GOAL OF THE EXERCISE: Using the records below, reproduce exactly the lines from the one containing "html: <ul> <li>4" through the end, and nothing more; skip the images.

###

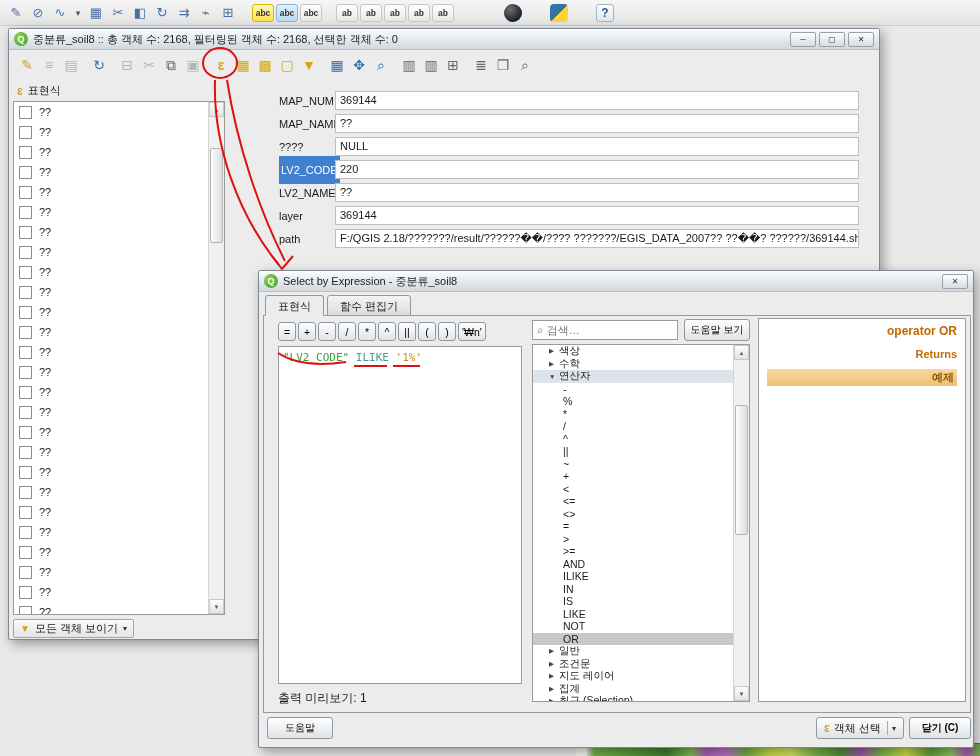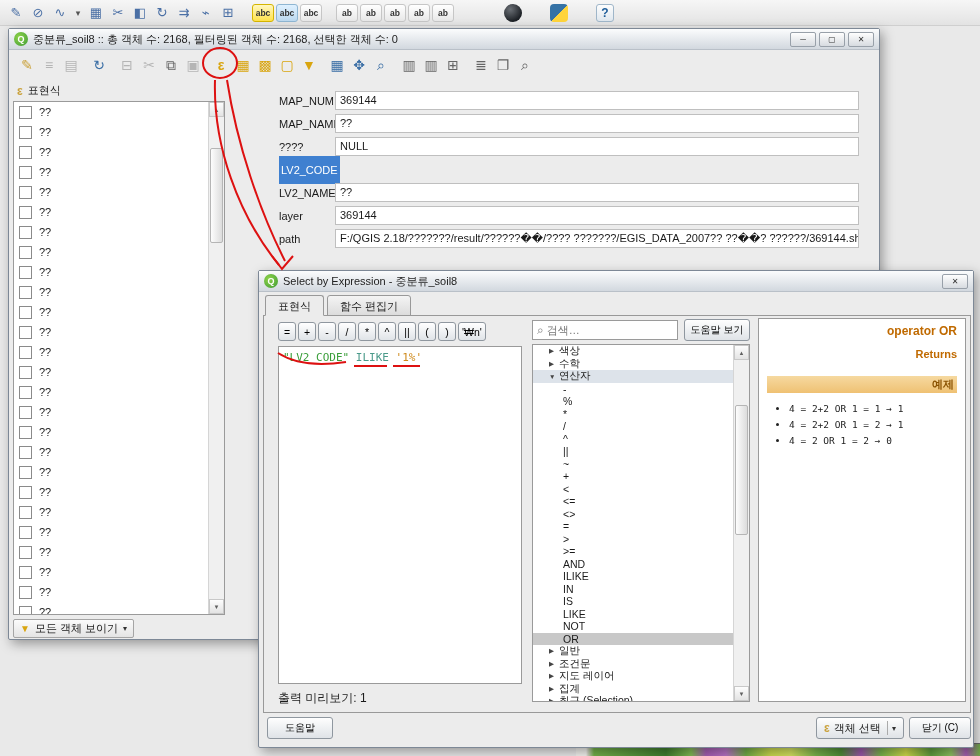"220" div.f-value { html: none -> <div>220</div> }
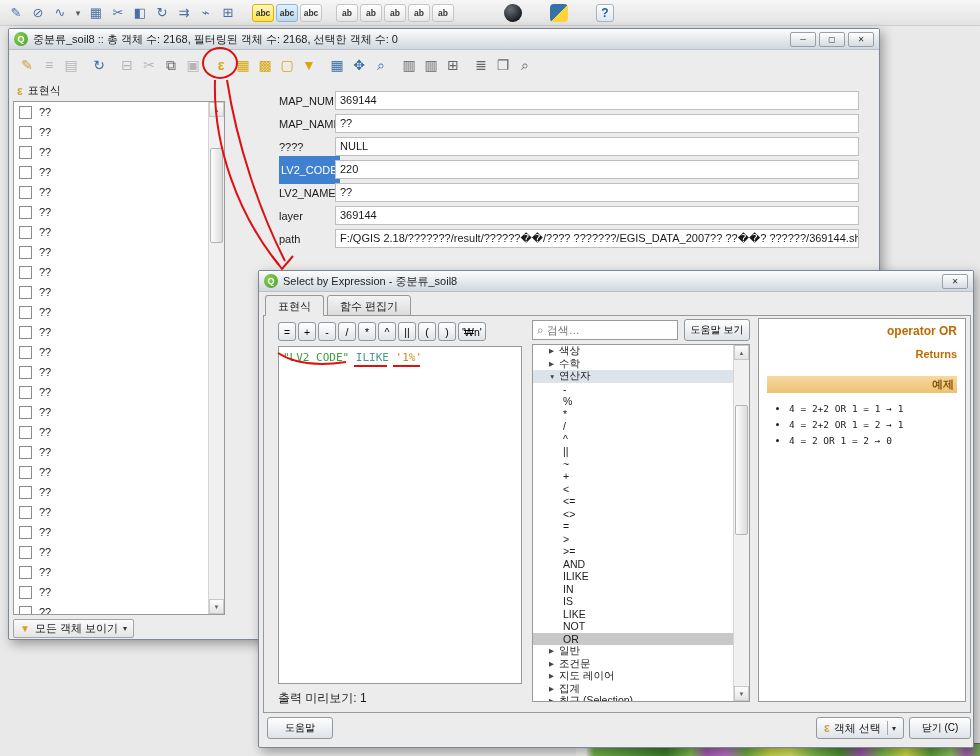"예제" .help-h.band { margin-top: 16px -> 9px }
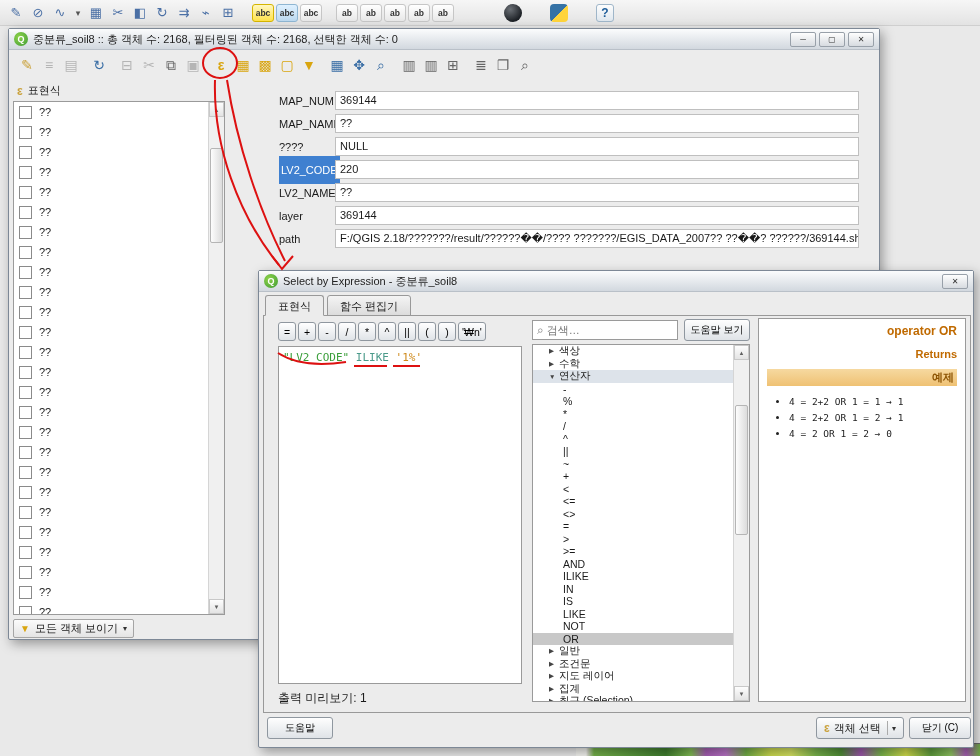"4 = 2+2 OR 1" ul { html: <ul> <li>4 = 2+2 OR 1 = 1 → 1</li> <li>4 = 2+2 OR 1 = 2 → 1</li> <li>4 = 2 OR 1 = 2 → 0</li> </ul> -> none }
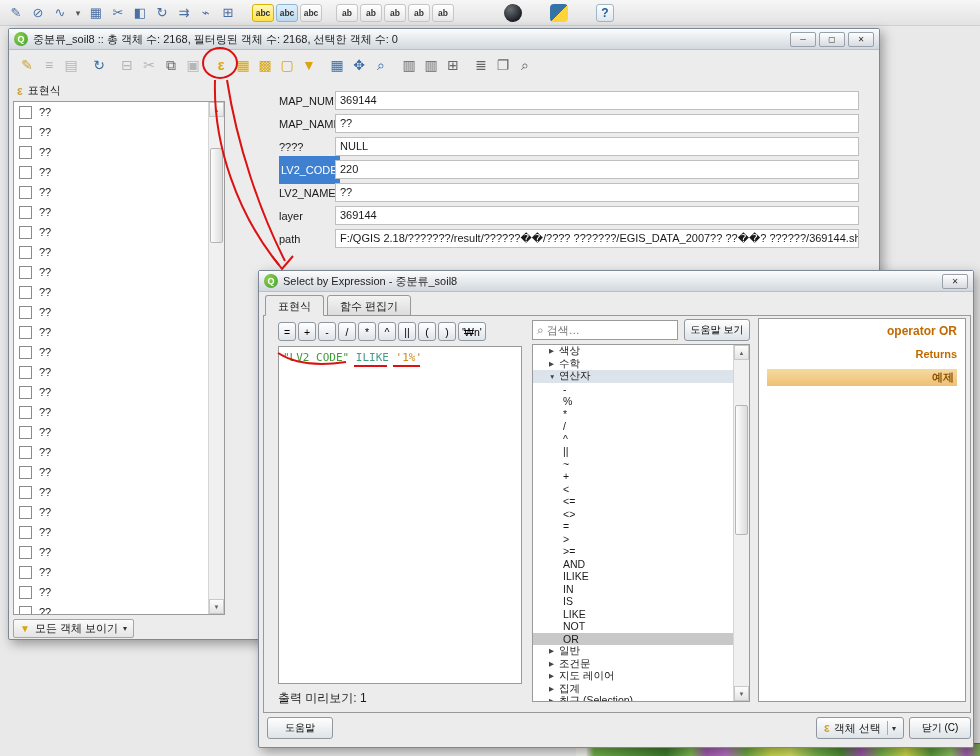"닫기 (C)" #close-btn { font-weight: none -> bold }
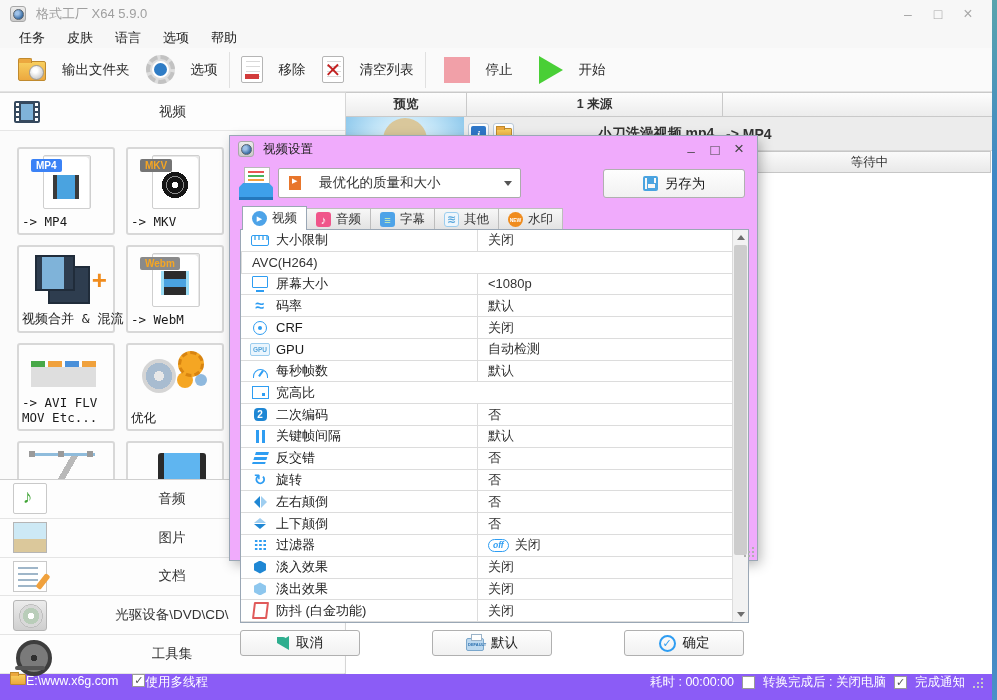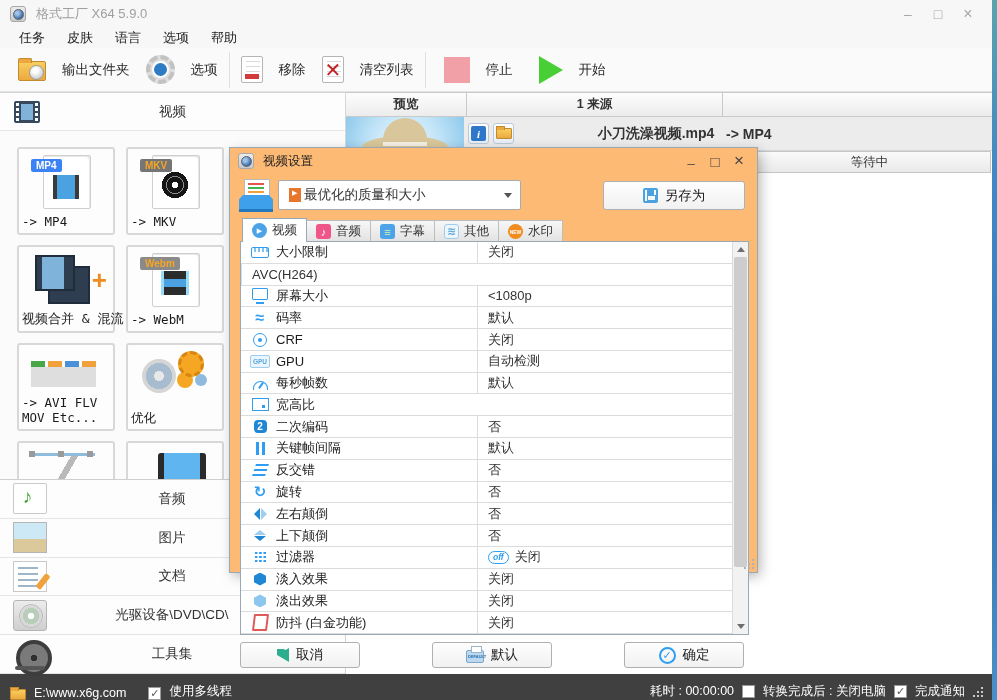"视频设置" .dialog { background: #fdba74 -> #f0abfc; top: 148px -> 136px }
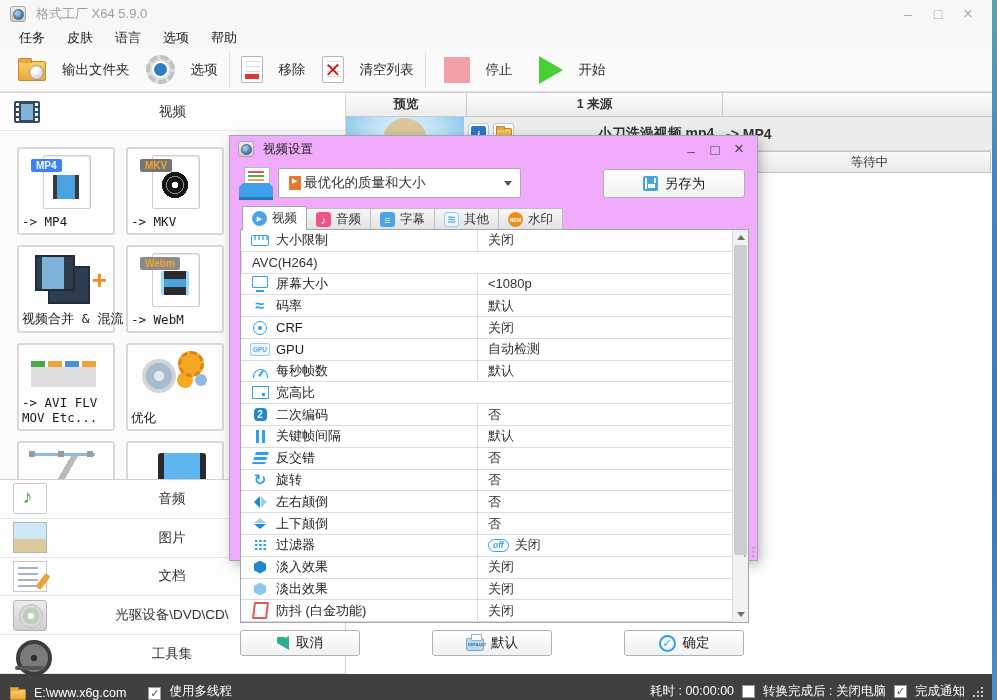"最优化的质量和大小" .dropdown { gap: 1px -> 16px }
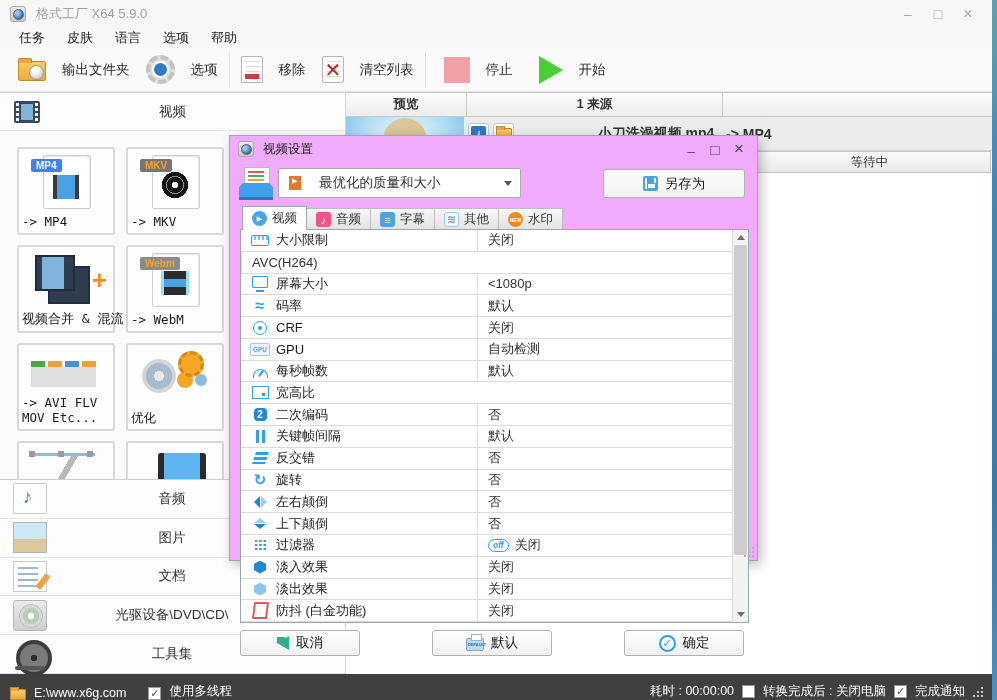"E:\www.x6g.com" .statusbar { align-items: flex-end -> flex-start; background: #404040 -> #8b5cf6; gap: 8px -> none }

###

OUTPUT:
"4 = 2+2 OR 1" ul { html: <ul> <li>4 = 2+2 OR 1 = 1 → 1</li> <li>4 = 2+2 OR 1 = 2 → 1</li> <li>4 = 2 OR 1 = 2 → 0</li> </ul> -> none }
"닫기 (C)" #close-btn { font-weight: none -> bold }
"视频设置" .dialog { background: #fdba74 -> #f0abfc; top: 148px -> 136px }
"最优化的质量和大小" .dropdown { gap: 1px -> 16px }
"E:\www.x6g.com" .statusbar { align-items: flex-end -> flex-start; background: #404040 -> #8b5cf6; gap: 8px -> none }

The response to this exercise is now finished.